THE PROBLEM: Everything from the line that holds "jsonpickle automatisch gespeichert." through the end of the listing below must be retyped word for word, without any pictures.

—————

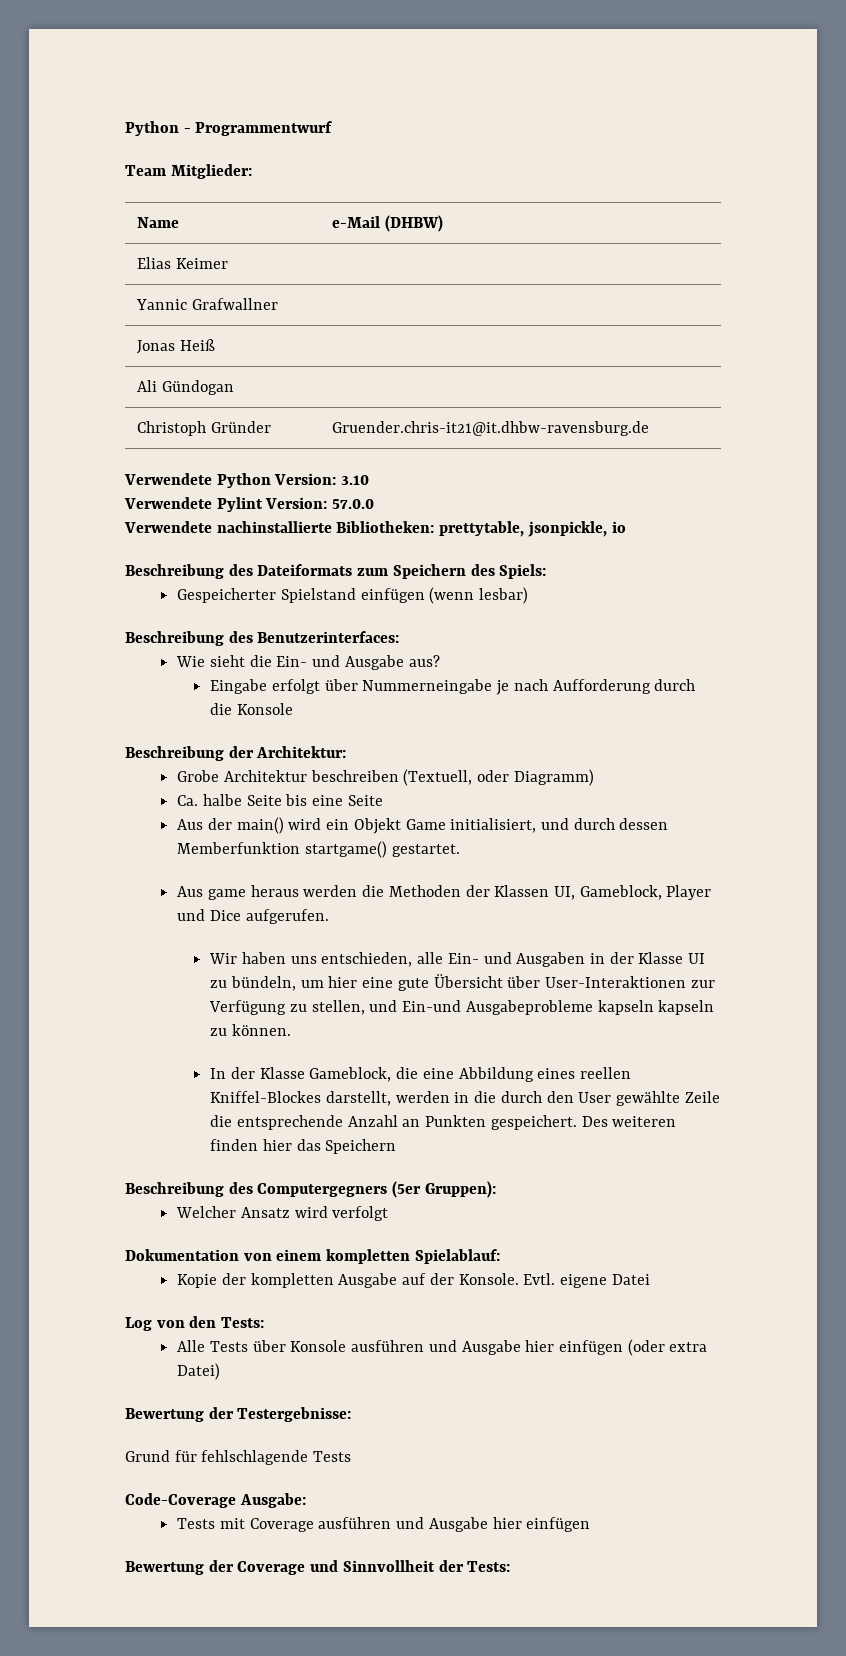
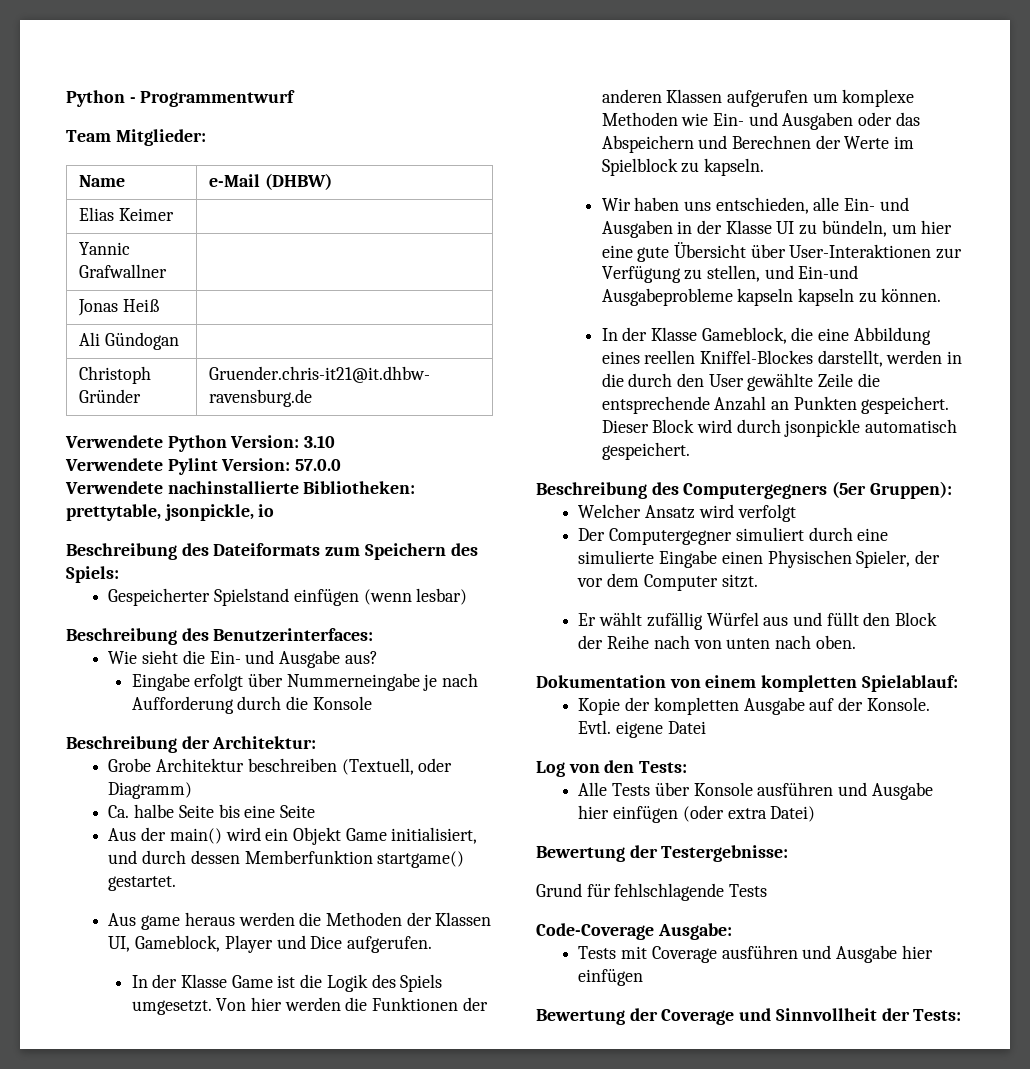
+ In der Klasse Game ist die Logik des Spiels umgesetzt. Von hier werden die Funktionen der anderen Klassen aufgerufen um komplexe Methoden wie Ein- und Ausgaben oder das Abspeichern und Berechnen der Werte im Spielblock zu kapseln.
- Des weiteren finden hier das Speichern
+ Dieser Block wird durch jsonpickle automatisch gespeichert.
+ Der Computergegner simuliert durch eine simulierte Eingabe einen Physischen Spieler, der vor dem Computer sitzt.
+ Er wählt zufällig Würfel aus und füllt den Block der Reihe nach von unten nach oben.

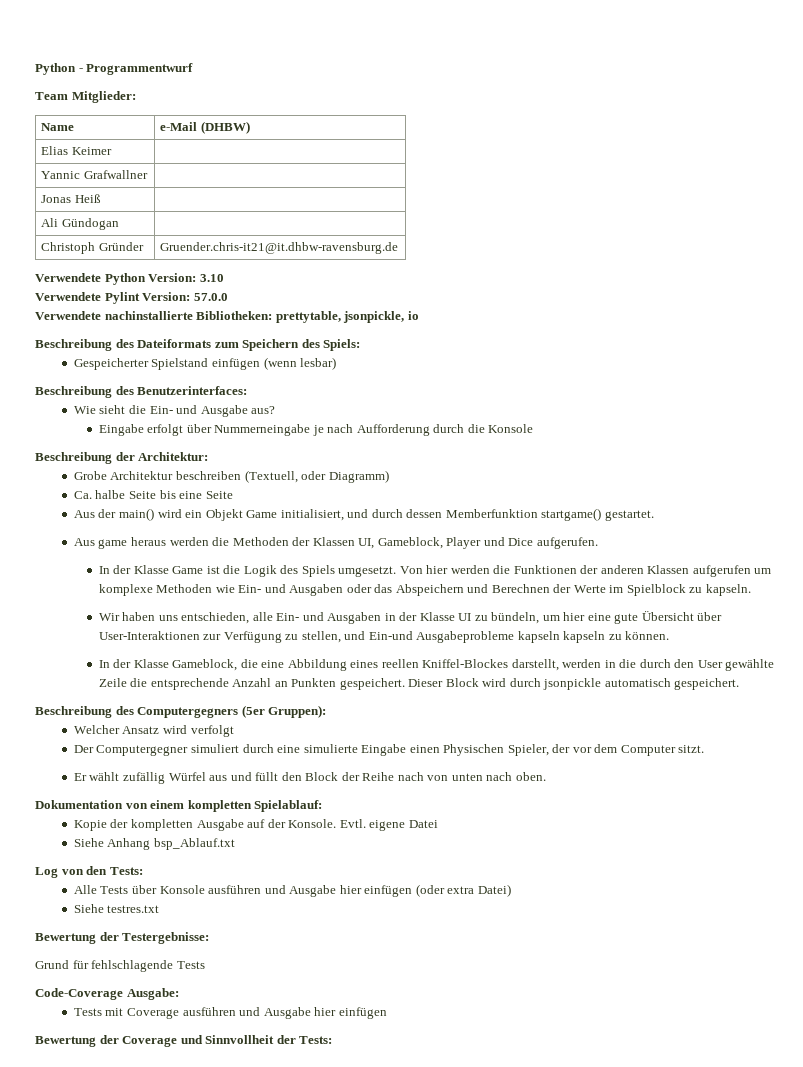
+ Siehe Anhang bsp_Ablauf.txt
+ Siehe testres.txt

—————

EXERCISE RESULT:
+ Dieser Block wird durch jsonpickle automatisch gespeichert.
+ Der Computergegner simuliert durch eine simulierte Eingabe einen Physischen Spieler, der vor dem Computer sitzt.
+ Er wählt zufällig Würfel aus und füllt den Block der Reihe nach von unten nach oben.

+ Siehe Anhang bsp_Ablauf.txt
+ Siehe testres.txt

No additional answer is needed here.